Our Cacao: Direct Trade Costa Rican Matina Cacao

From the forests of Costa Rica to your chocolate ritual

Hola, chocolate lover.
Before MYZO becomes a bar in your hands, it begins far away — where the air is humid, the jungle breathes, and cacao trees grow under a living green canopy.

Welcome to Talamanca. Welcome to our cacao.

Rooted in Costa Rica - Grown with the Gaitán Family

We work directly with the Gaitán family - cacao farmers in the Matina river valley of Costa Rica. No brokers. No commodity chains. Just people, trust, and long-term partnership.

This relationship means something simple and powerful: the people who grow cacao know exactly where it goes, and we know exactly where it comes from.

Direct trade lets us:

  • Pay farmers fairly and transparently
  • Support long-term cultivation, not short-term yield
  • Select beans for flavor, not volume
  • Build real human relationships - not transactions

Fair Trade sets a minimum. Direct trade builds a future.
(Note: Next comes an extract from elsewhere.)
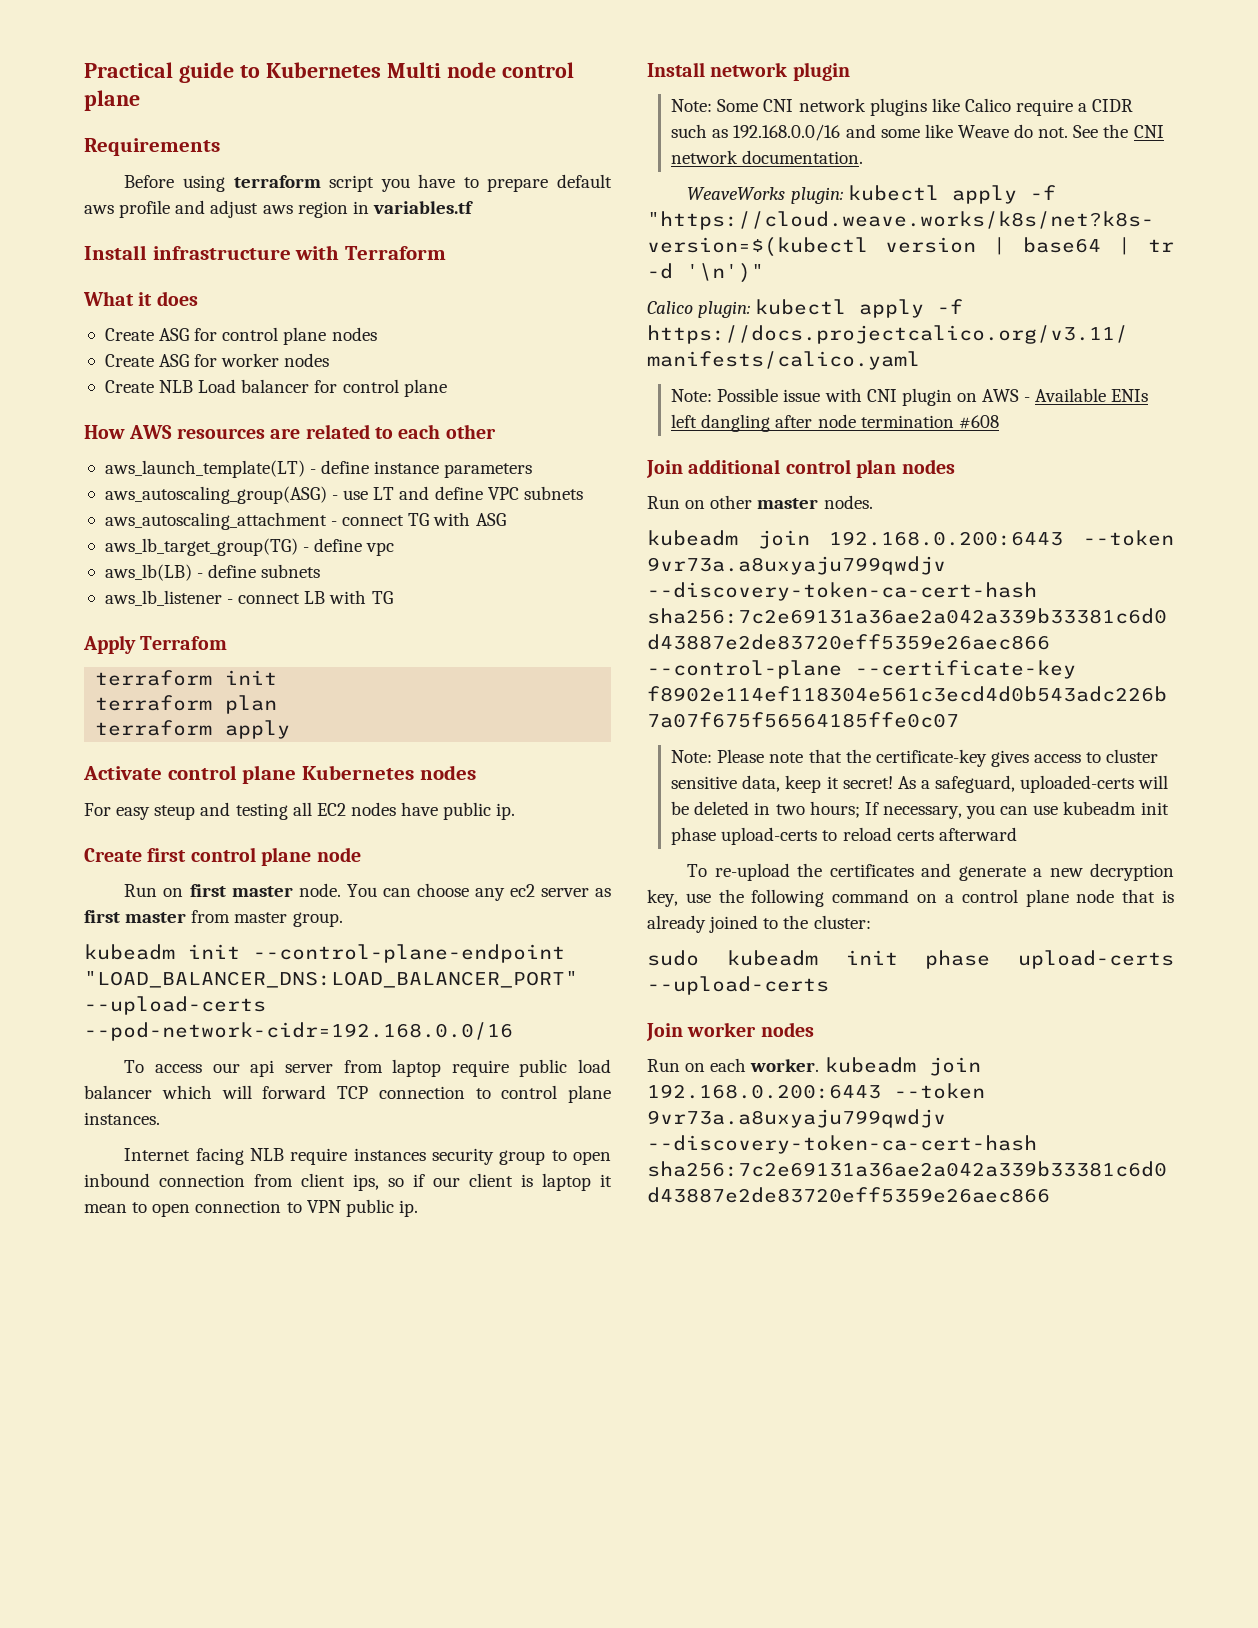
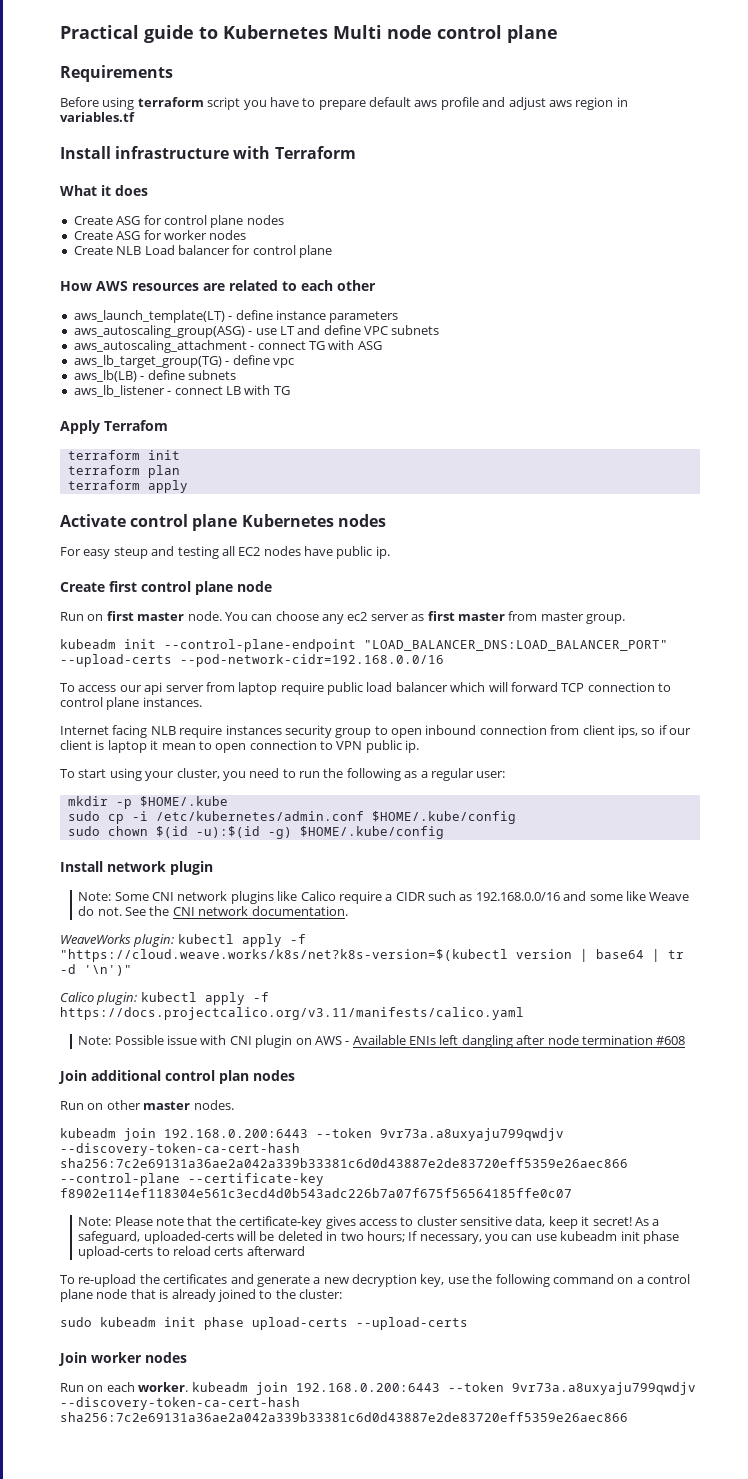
(418, 1208) none -> [60,768,506,781] [67,796,228,809] [67,811,516,824] [67,826,444,839] // To start using your cluster, you need to run the following as a regular user: // mkdir -p $HOME/.kube // sudo cp -i /etc/kubernetes/admin.conf $HOME/.kube/config // sudo chown $(id -u):$(id -g) $HOME/.kube/config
Caribbean Coast of Costa Rican Talamanca region

Why Talamanca Is a Cacao Paradise

Talamanca is not just a place. It’s a living ecosystem.
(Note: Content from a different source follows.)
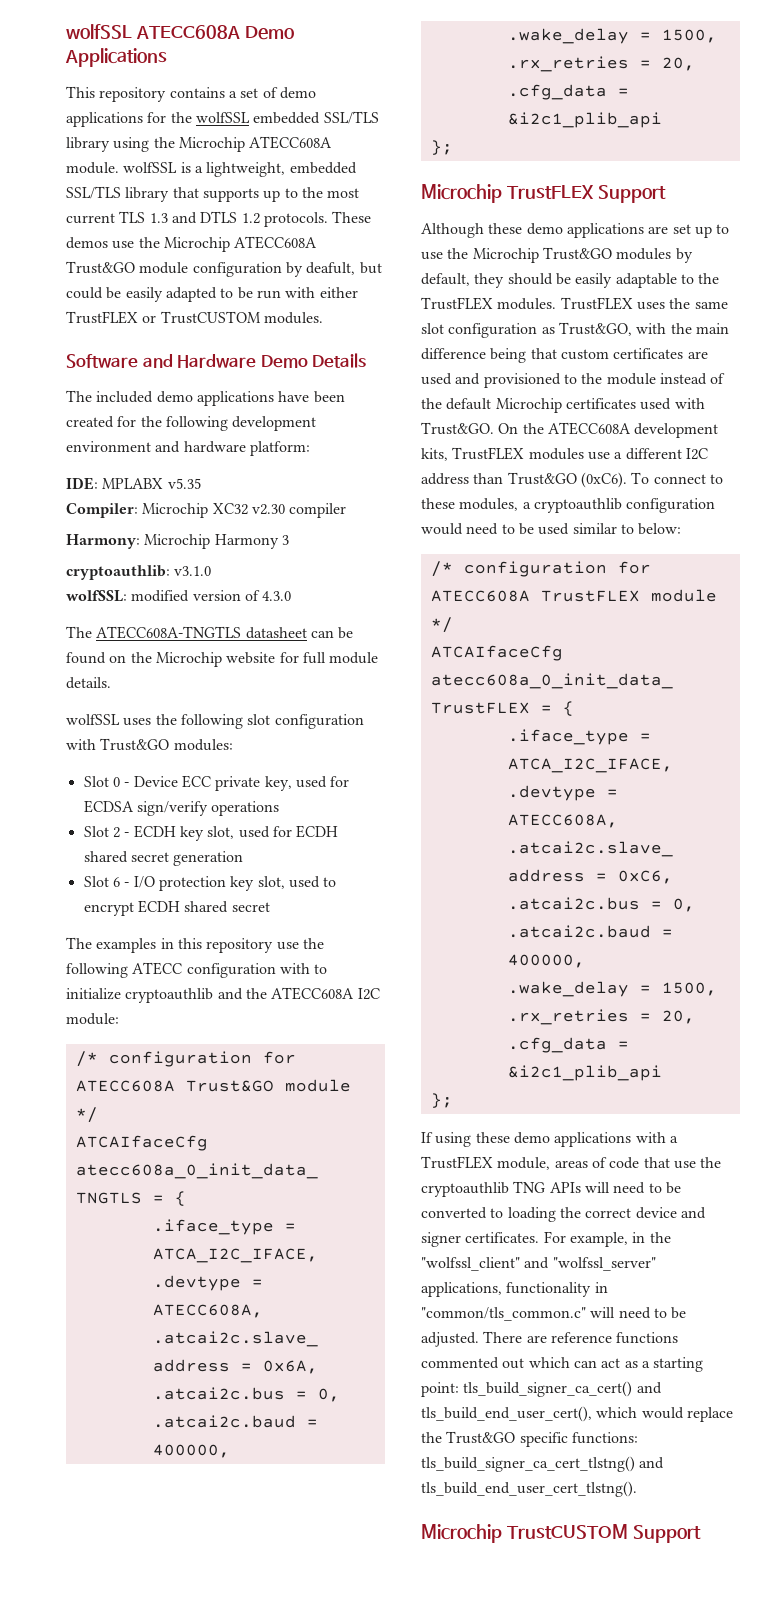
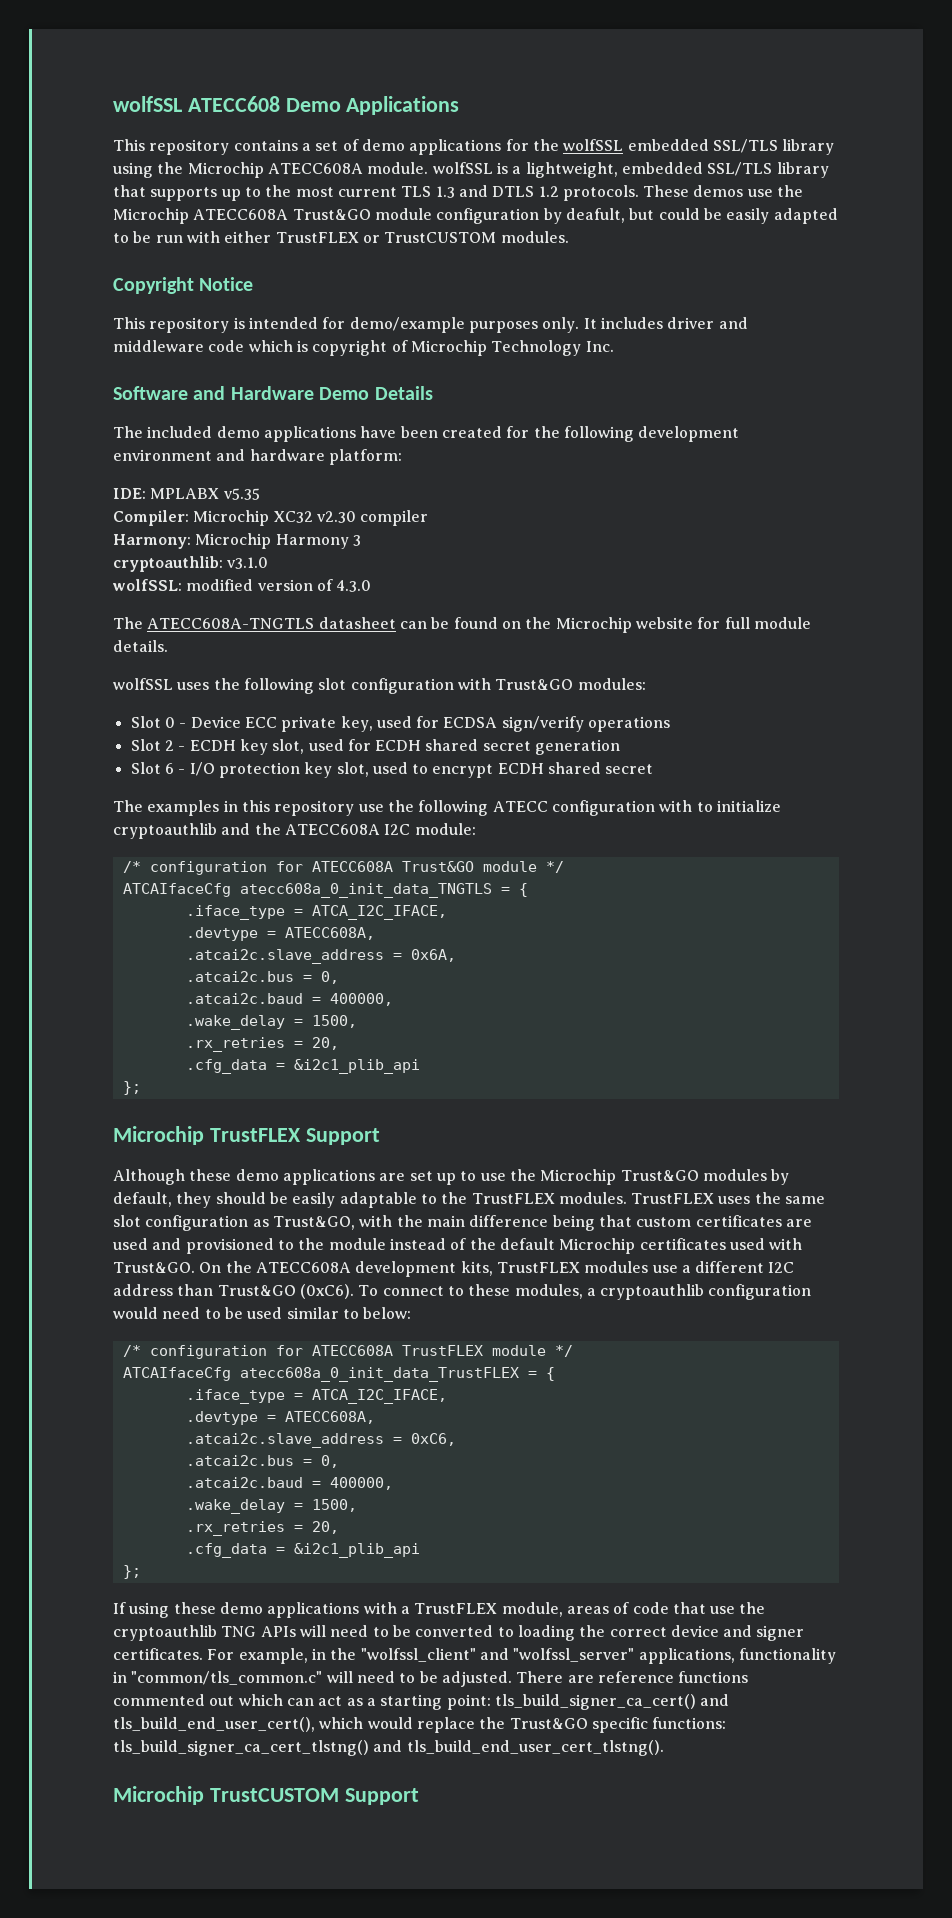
[66,24,240,39] wolfSSL ATECC608A -> [113,96,280,112] wolfSSL ATECC608
(323, 318) none -> [113,277,254,294] [113,317,748,333] [113,340,614,356] // Copyright Notice // This repository is intended for demo/example purposes only. It includes driver and middleware code which is copyright of Microchip Technology Inc.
Nestled between the Caribbean coast and the Talamanca mountain range, this region creates a rare microclimate:

  • Warm tropical rains
  • Rich volcanic soil
  • Dense biodiversity
  • Natural shade from towering jungle trees

Here, cacao grows slowly - absorbing the rhythm of the rainforest. Like a night in a tropical jungle - deep, layered, full of life. You can hear toucans, spot sloths, and feel the ocean air drifting inland. That environment doesn’t just grow cacao. It shapes its flavor.

Agroforestry - Chocolate That Grows with the Forest

The Gaitán farm does not follow industrial monoculture. Instead, cacao grows in agroforestry systems - alongside breadfruit trees, hardwoods, and native plants.

This matters. Agroforestry:

  • Protects soil health
  • Preserves biodiversity
  • Creates natural shade for cacao trees
  • Reduces need for chemicals
  • Supports long-term sustainability

It’s slower. More complex. More alive. And the result? Cacao that carries the taste of its ecosystem - not just the bean.

Costa Rican Cocoa Harvesting Methods
Two cocoa pods growing on a cocoa tree

Matina Cacao - Heirloom, Fino de Aroma

Most chocolate in the world comes from high-yield industrial cacao. But MYZO works with something rare.

Matina cacao - a regional selection grown in Costa Rica - belongs to the world of Fino de Aroma cacao. That means:

  • Recognized for complex flavor
  • Limited global supply
  • Often linked to heirloom genetics
  • Historically connected to Criollo and Trinitario varieties

This is the cacao once valued by ancient civilizations - Mayans, Aztecs, and local BriBri - for its depth and character.

Flavor notes often include:

  • Tropical fruit
  • Light acidity
  • Soft floral tones
  • Clean, lingering finish

Not bitter. Not flat. Alive, like the land it comes from.

Unique Qualities of the Matina Cacao
Myzo founder showcasing a dried cocoa bean with farmer

From Harvest to Bean - Care at Every Step

Cacao flavor begins long before chocolate making. After harvest, the Gaitán family:

  1. Ferments cacao in wooden boxes
    Covered with banana leaves - a traditional method that develops flavor naturally
  2. Sun-dries the beans
    Under the Costa Rican sun, locking in aroma and stability
  3. Hand-selects beans onsite
    Removing defects before export

This careful post-harvest process shapes up to 70% of chocolate flavor. No shortcuts. No industrial drying tunnels. Just time, knowledge, and care passed through generations.